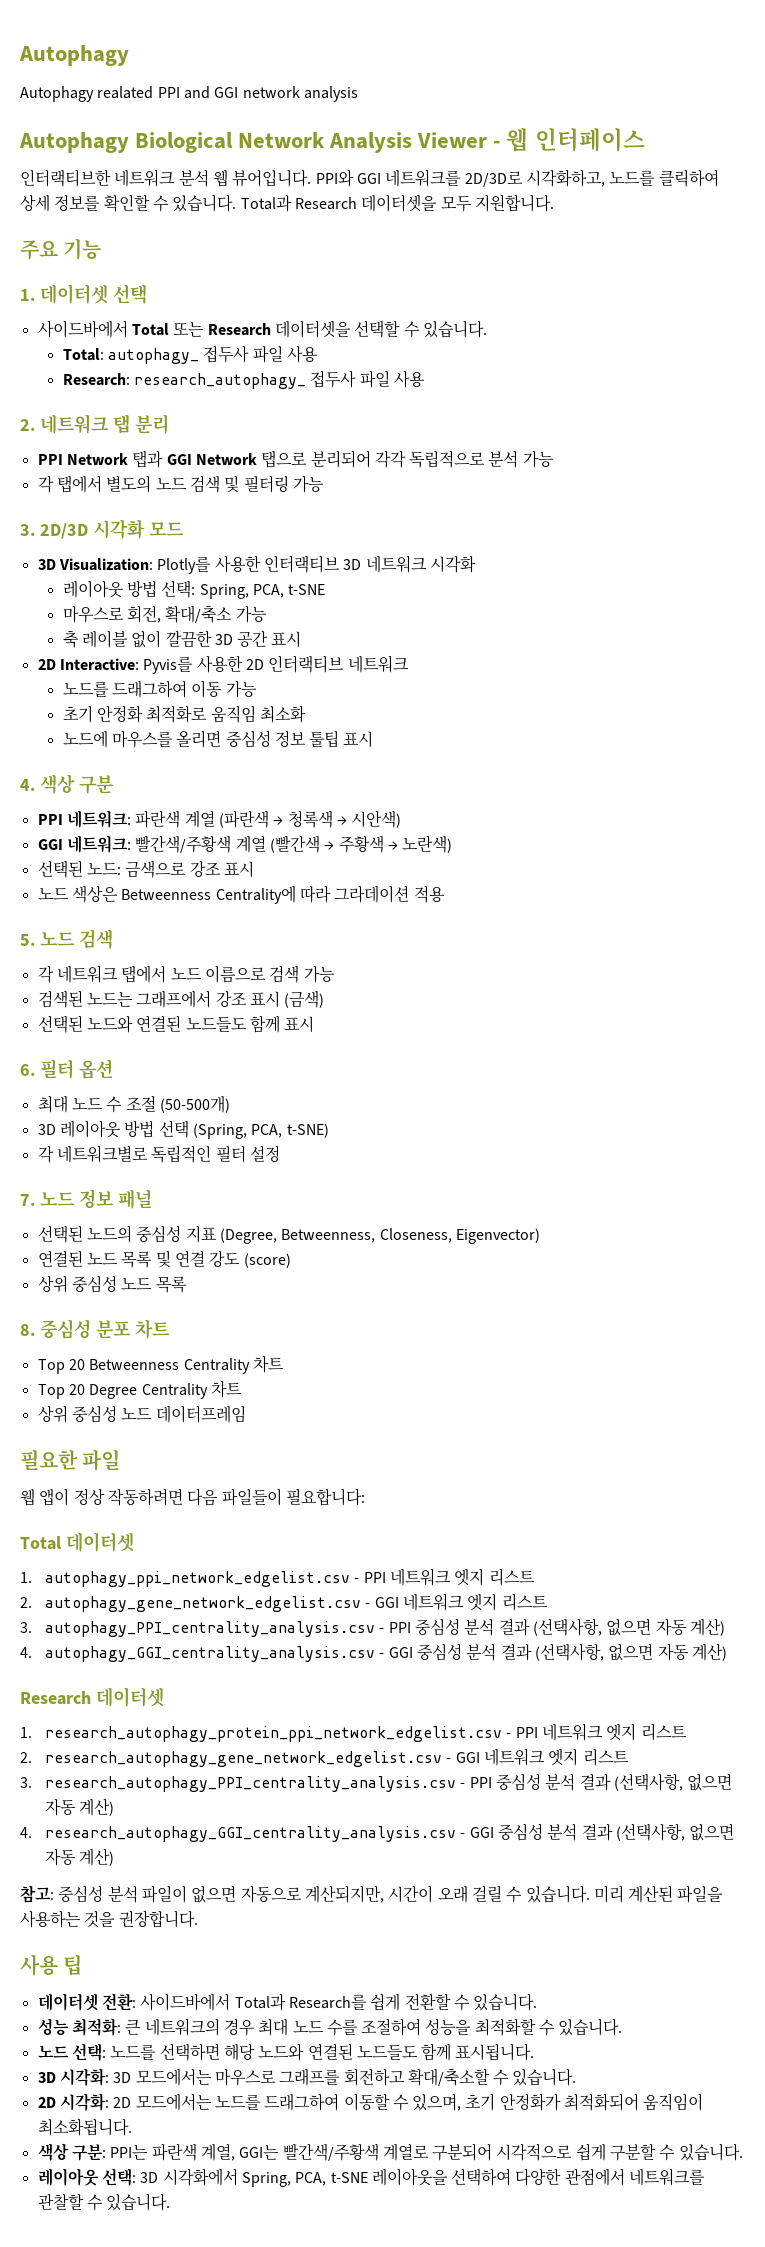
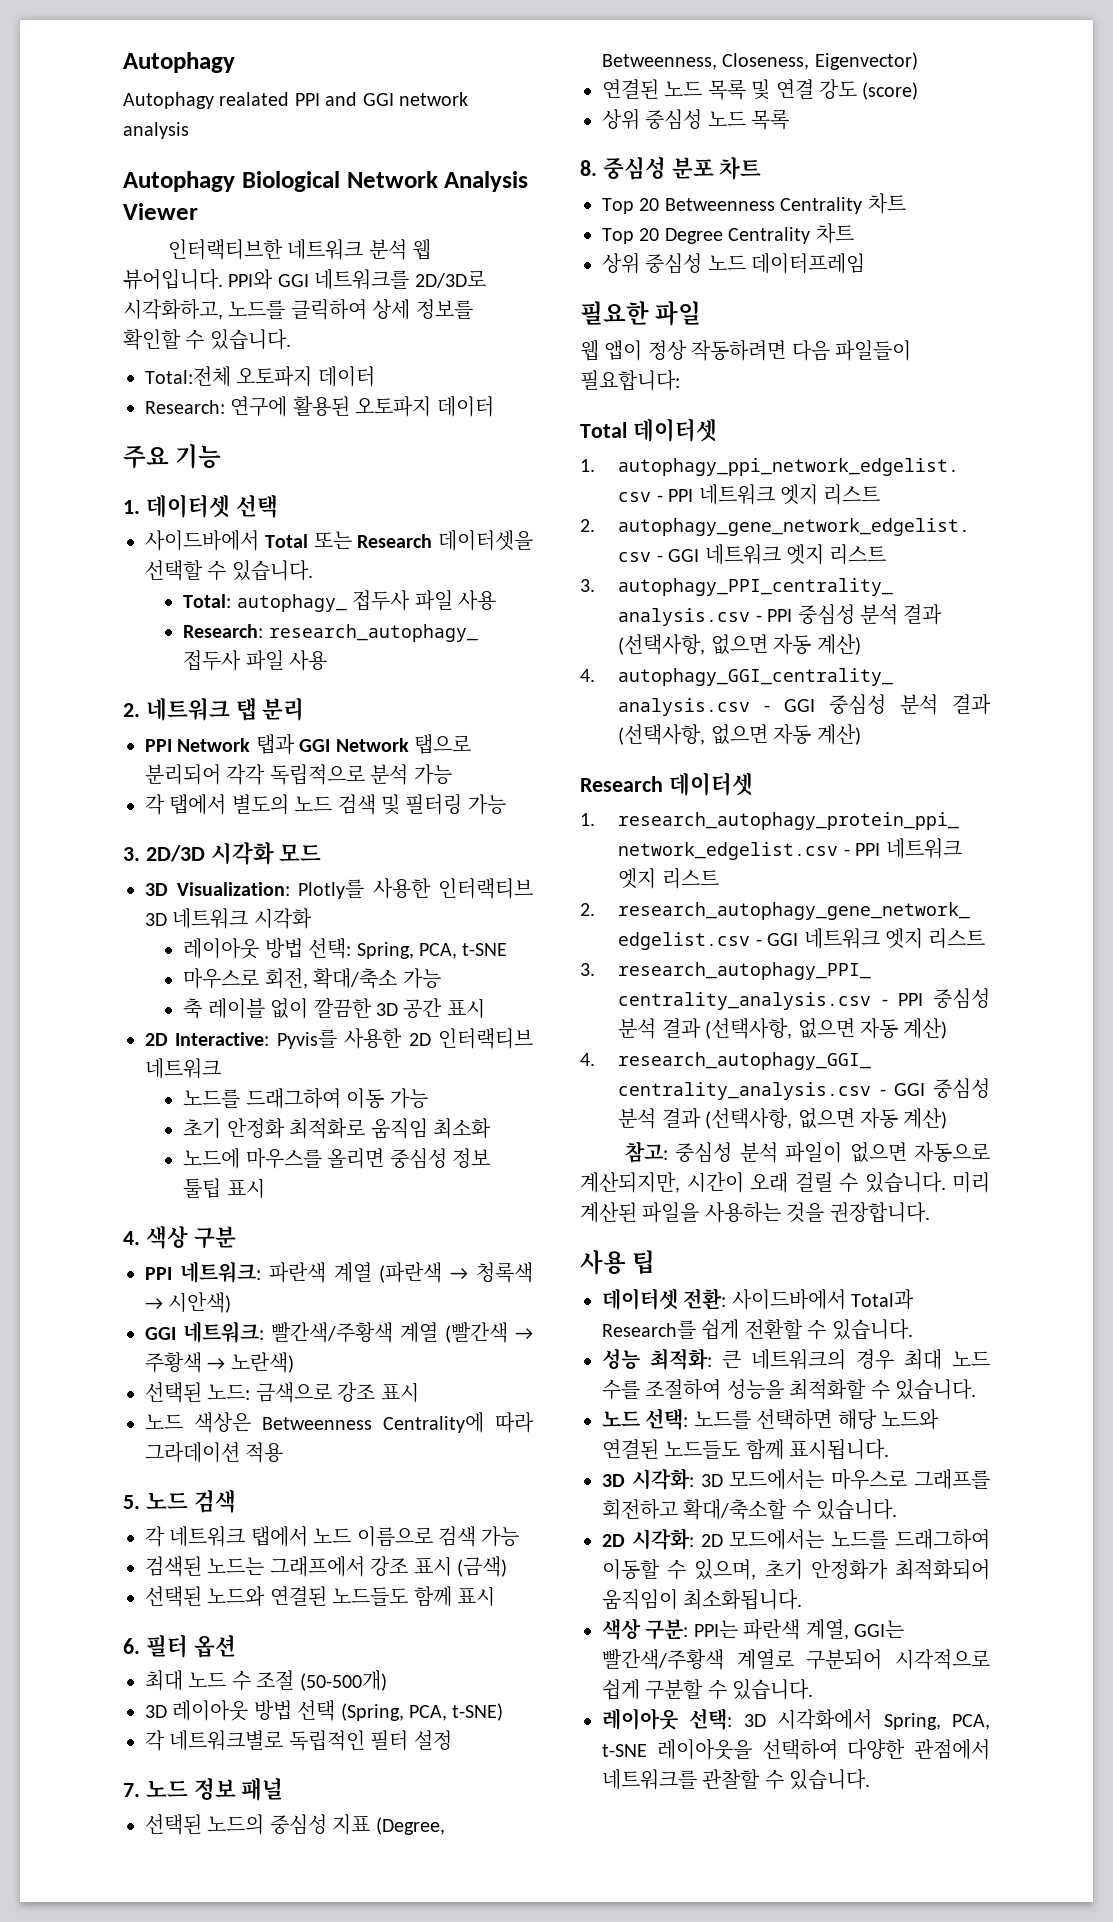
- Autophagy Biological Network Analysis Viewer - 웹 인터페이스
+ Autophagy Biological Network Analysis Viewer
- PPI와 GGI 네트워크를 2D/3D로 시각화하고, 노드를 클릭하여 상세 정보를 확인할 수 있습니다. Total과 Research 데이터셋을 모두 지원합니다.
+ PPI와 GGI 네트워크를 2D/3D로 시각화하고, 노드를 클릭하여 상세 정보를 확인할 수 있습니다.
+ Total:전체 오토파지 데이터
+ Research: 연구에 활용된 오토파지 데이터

• _TASK_: In the material above, find every line that has the string "Autophagy" and pull those lines out.

• _ANSWER FOR THE TASK_:
- Autophagy Biological Network Analysis Viewer - 웹 인터페이스
+ Autophagy Biological Network Analysis Viewer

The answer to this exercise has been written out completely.